**DATASET EXCERPTS:**
= = = = = = =

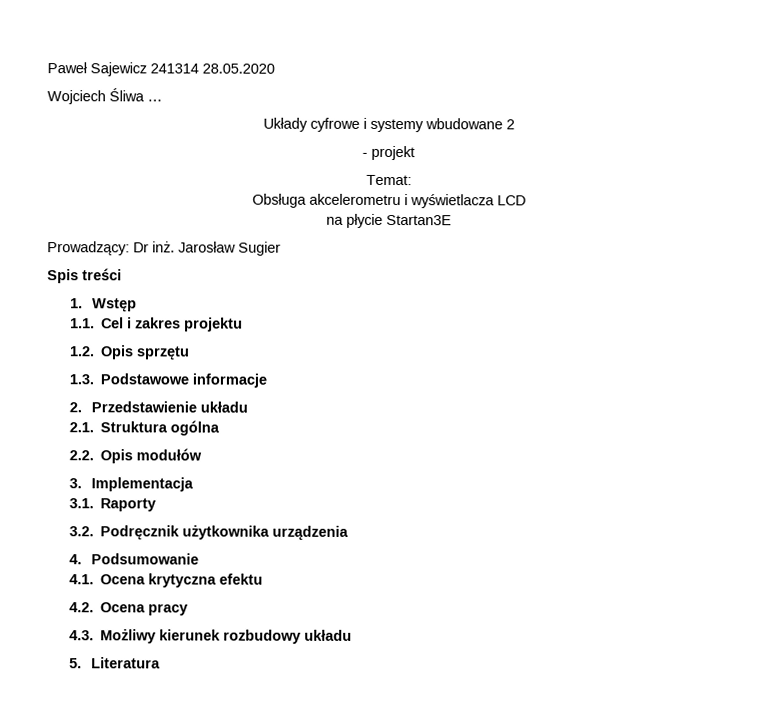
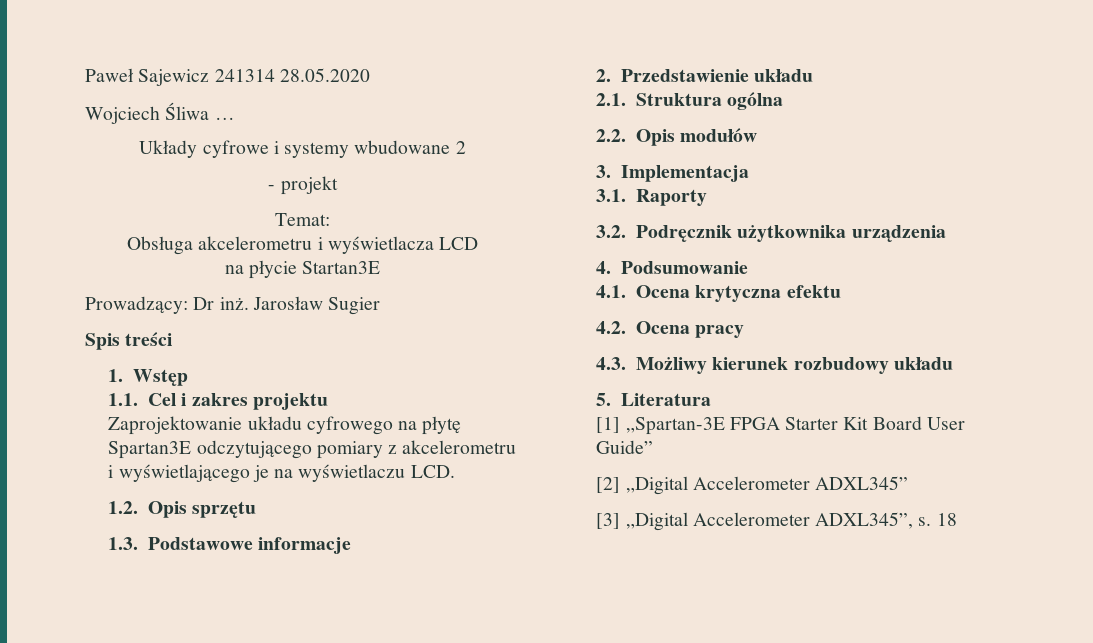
+ Zaprojektowanie układu cyfrowego na płytę Spartan3E odczytującego pomiary z akcelerometru i wyświetlającego je na wyświetlaczu LCD.
+ [1] „Spartan-3E FPGA Starter Kit Board User Guide”
+ [2] „Digital Accelerometer ADXL345”
+ [3] „Digital Accelerometer ADXL345”, s. 18

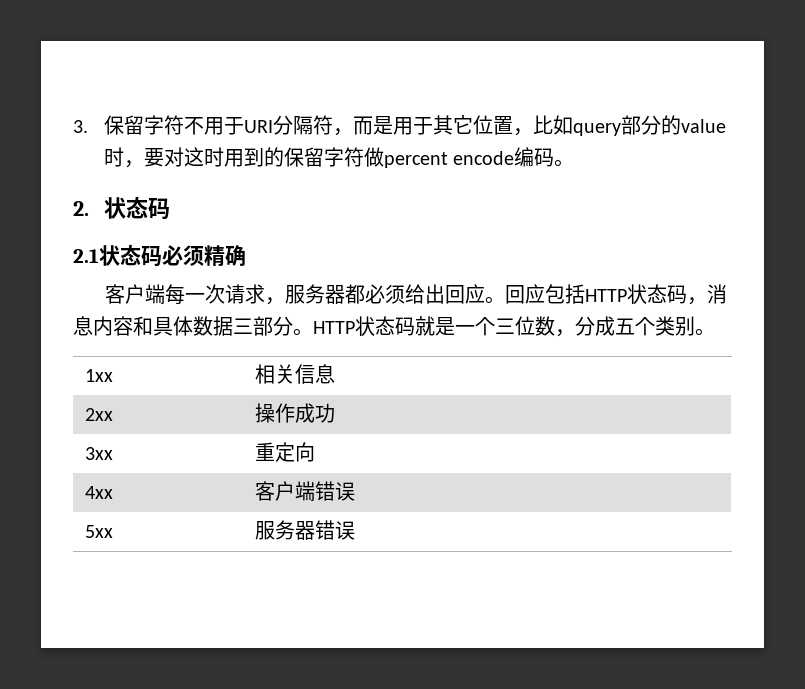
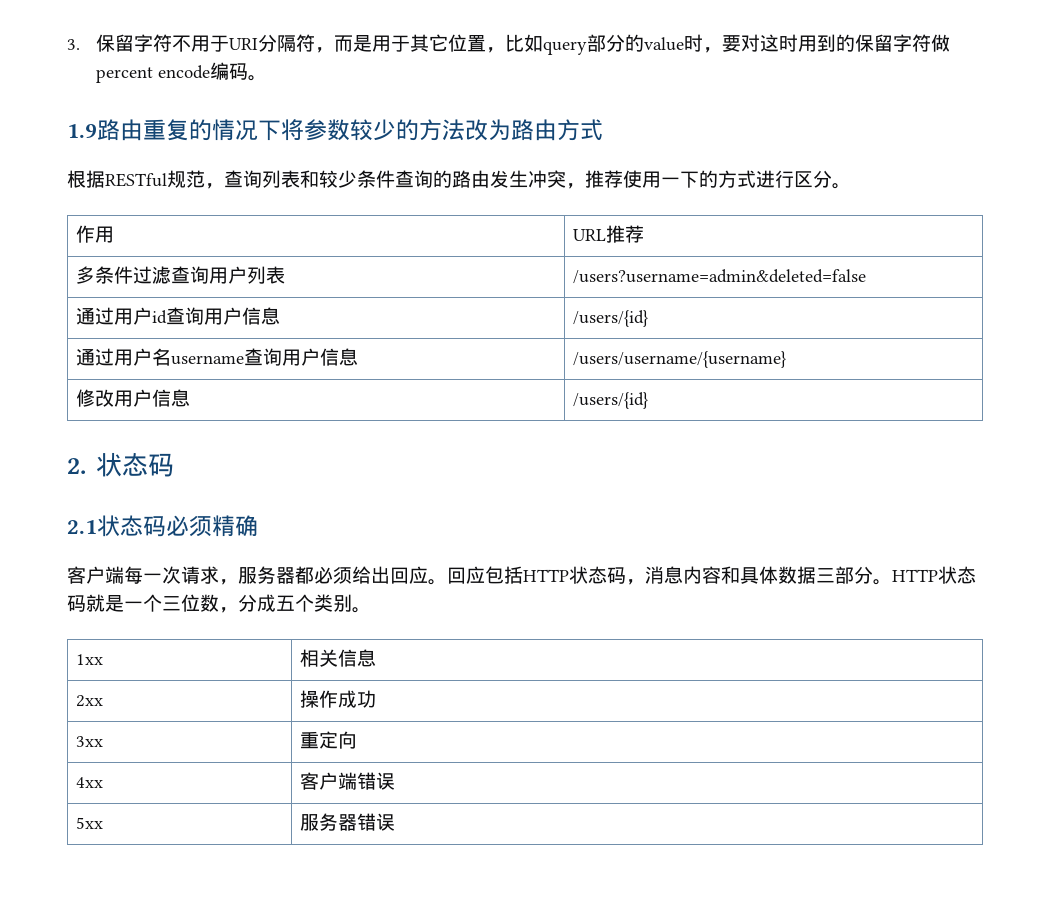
+ 1.9路由重复的情况下将参数较少的方法改为路由方式
+ 根据RESTful规范，查询列表和较少条件查询的路由发生冲突，推荐使用一下的方式进行区分。
+ 作用 | URL推荐
+ 多条件过滤查询用户列表 | /users?username=admin&deleted=false
+ 通过用户id查询用户信息 | /users/{id}
+ 通过用户名username查询用户信息 | /users/username/{username}
+ 修改用户信息 | /users/{id}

= = = = = = =

**AIM OF THE TASK:**
For each line above that holds the string "Digital", provide a copy of that line.

**ANSWER BELOW:**
+ [2] „Digital Accelerometer ADXL345”
+ [3] „Digital Accelerometer ADXL345”, s. 18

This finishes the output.